Cosa succede al corpo durante una sessione di breathwork: tre casi reali a confronto

C'è una domanda che molte persone portano alla prima sessione di breathwork, spesso senza dirla ad alta voce: ma cosa succede davvero?

Non è una domanda banale. Il breathwork non è meditazione, non è yoga, non è una tecnica di rilassamento nel senso comune del termine. È un intervento sul sistema nervoso autonomo — e come ogni intervento, produce effetti misurabili. In alcune sessioni, li misuriamo davvero.

Questo articolo racconta tre casi reali, monitorati con sensori cardiovascolari e neurofisiologici durante sessioni individuali a Milano e online. I dati sono anonimi. Le persone sono reali. Quello che è successo, è successo.

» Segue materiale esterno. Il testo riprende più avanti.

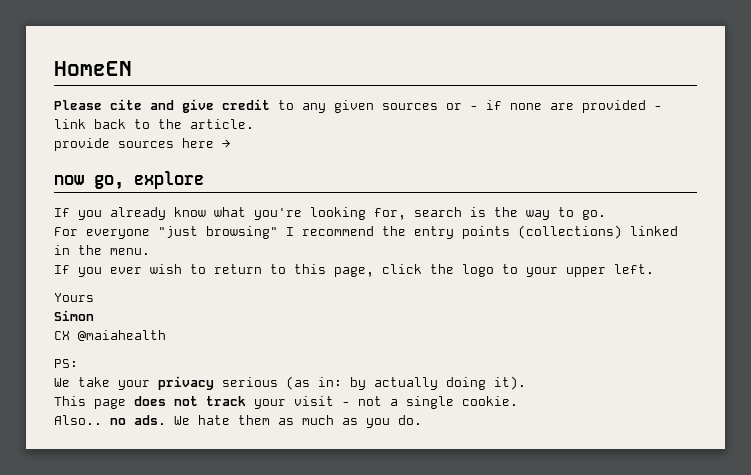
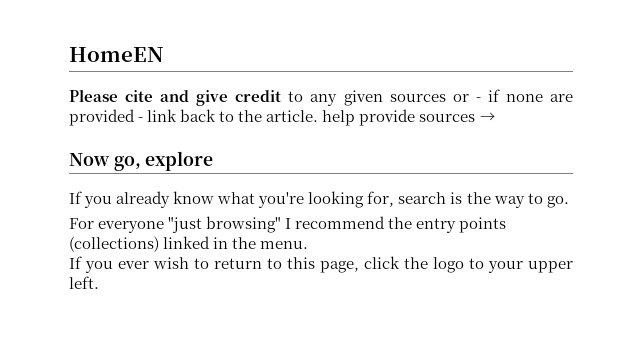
(254, 124) // -> [322,110,356,126] help
[182,138,214,148] here -> (476, 118) none
[54,175,84,185] now -> [69,153,110,166] Now
[54,293,94,302] [54,310,94,321] [54,330,166,341] [54,359,78,368] [54,376,526,390] [54,396,518,409] [54,415,422,428] // Yours // Simon // CX @maiahealth // PS: // We take your privacy serious (as in: by actually doing it). // This page does not track your visit - not a single cookie. // Also.. no ads. We hate them as much as you do. -> (99, 282) none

Prima di iniziare: tre cose da sapere sul sistema nervoso

Il sistema nervoso autonomo governa tutto quello che il corpo fa senza che tu ci pensi — battito cardiaco, digestione, sudorazione, risposta allo stress. Si divide in due rami che lavorano in alternanza.

Il sistema simpatico è quello dell'azione: accelera, attiva, prepara. È il tuo alleato quando serve concentrazione o prontezza. Il sistema parasimpatico è quello del recupero: rallenta, ripristina, integra. È quello che dovrebbe prevalere quando sei al sicuro, quando dormi, quando ti stai rigenerando.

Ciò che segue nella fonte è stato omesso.